The importance of blue carbon soil stocks in tropical semiarid mangroves: a case study in Northeastern Brazil

Environmental Earth Sciences volume 78, Article number: 369 (2019) Cite this article

Abstract

This study aims to quantify soil organic C density (SOCD) in tropical semiarid mangroves and to compare these results to SOCD under the main tropical semiarid vegetation units (VU), aiming to better understand the role of semiarid mangroves in C sequestration, as well as to provide a basis for a better quantification of human impacts on this ecosystem. SOCD was quantified in two sets of calculations: at a 40-cm soil depth and considering the same soil mass (equivalent SOC).
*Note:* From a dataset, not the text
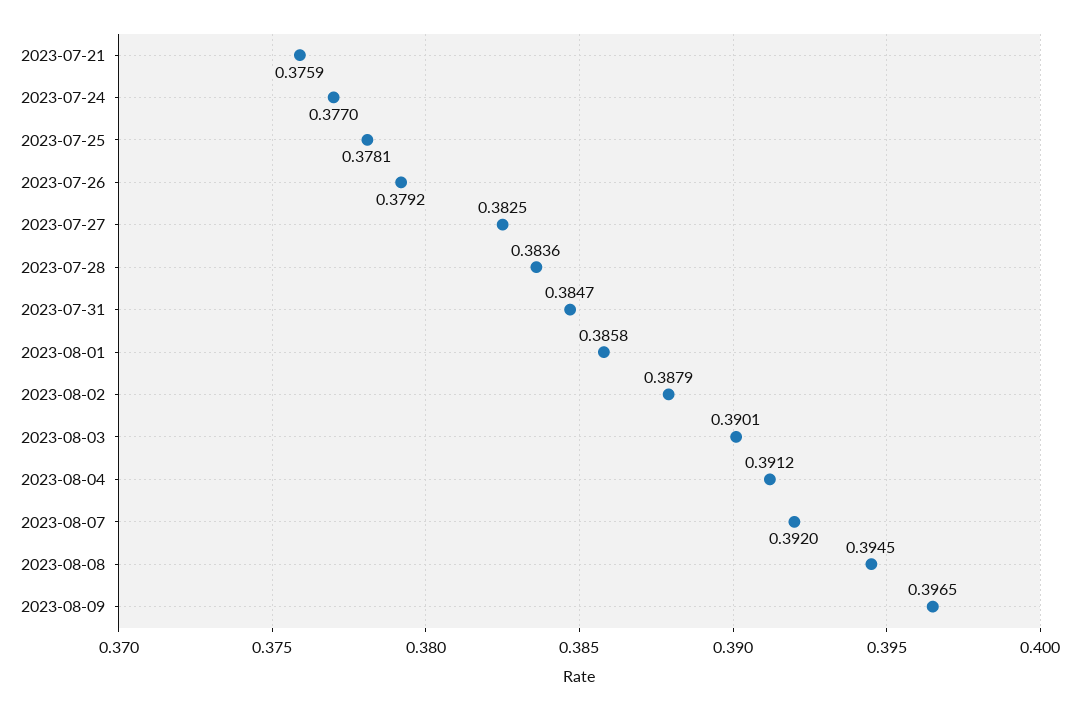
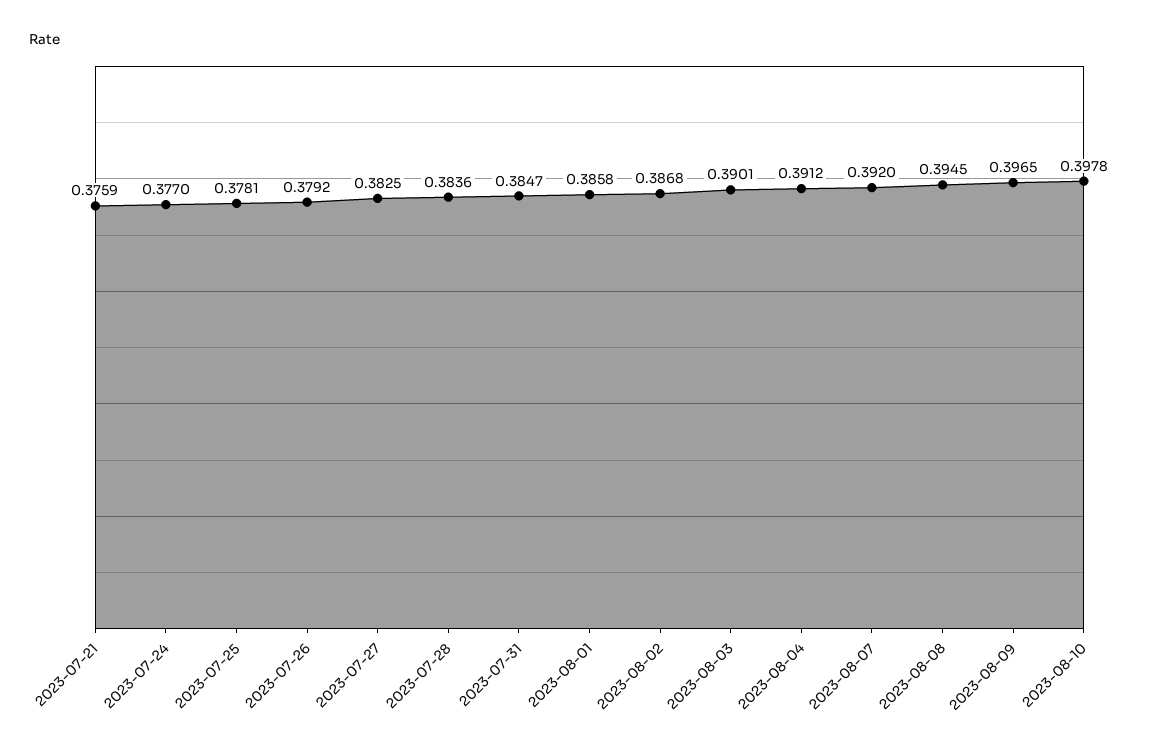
2023-08-02: 0.3879 -> 0.3868
2023-08-10: none -> 0.3978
Mangroves can be considered the main organic C sink in the tropical semiarid environment, storing twice as much organic C per area as semiarid VUs, when considering the upper 40-cm soil layer and almost 6 times as much organic C per area when considering the same soil mass. Anthropogenic impacts (disposal of nutrients and vegetation removal) on the studied mangroves decreased SOCD and resulted in a 4.94 ± 0.74 Tg CO2 emission, equivalent to 5.2% of the Brazilian annual CO2 emission by fossil fuels. Compared to mangroves from tropical humid regions, SOCD in tropical semiarid mangroves is considerably lower.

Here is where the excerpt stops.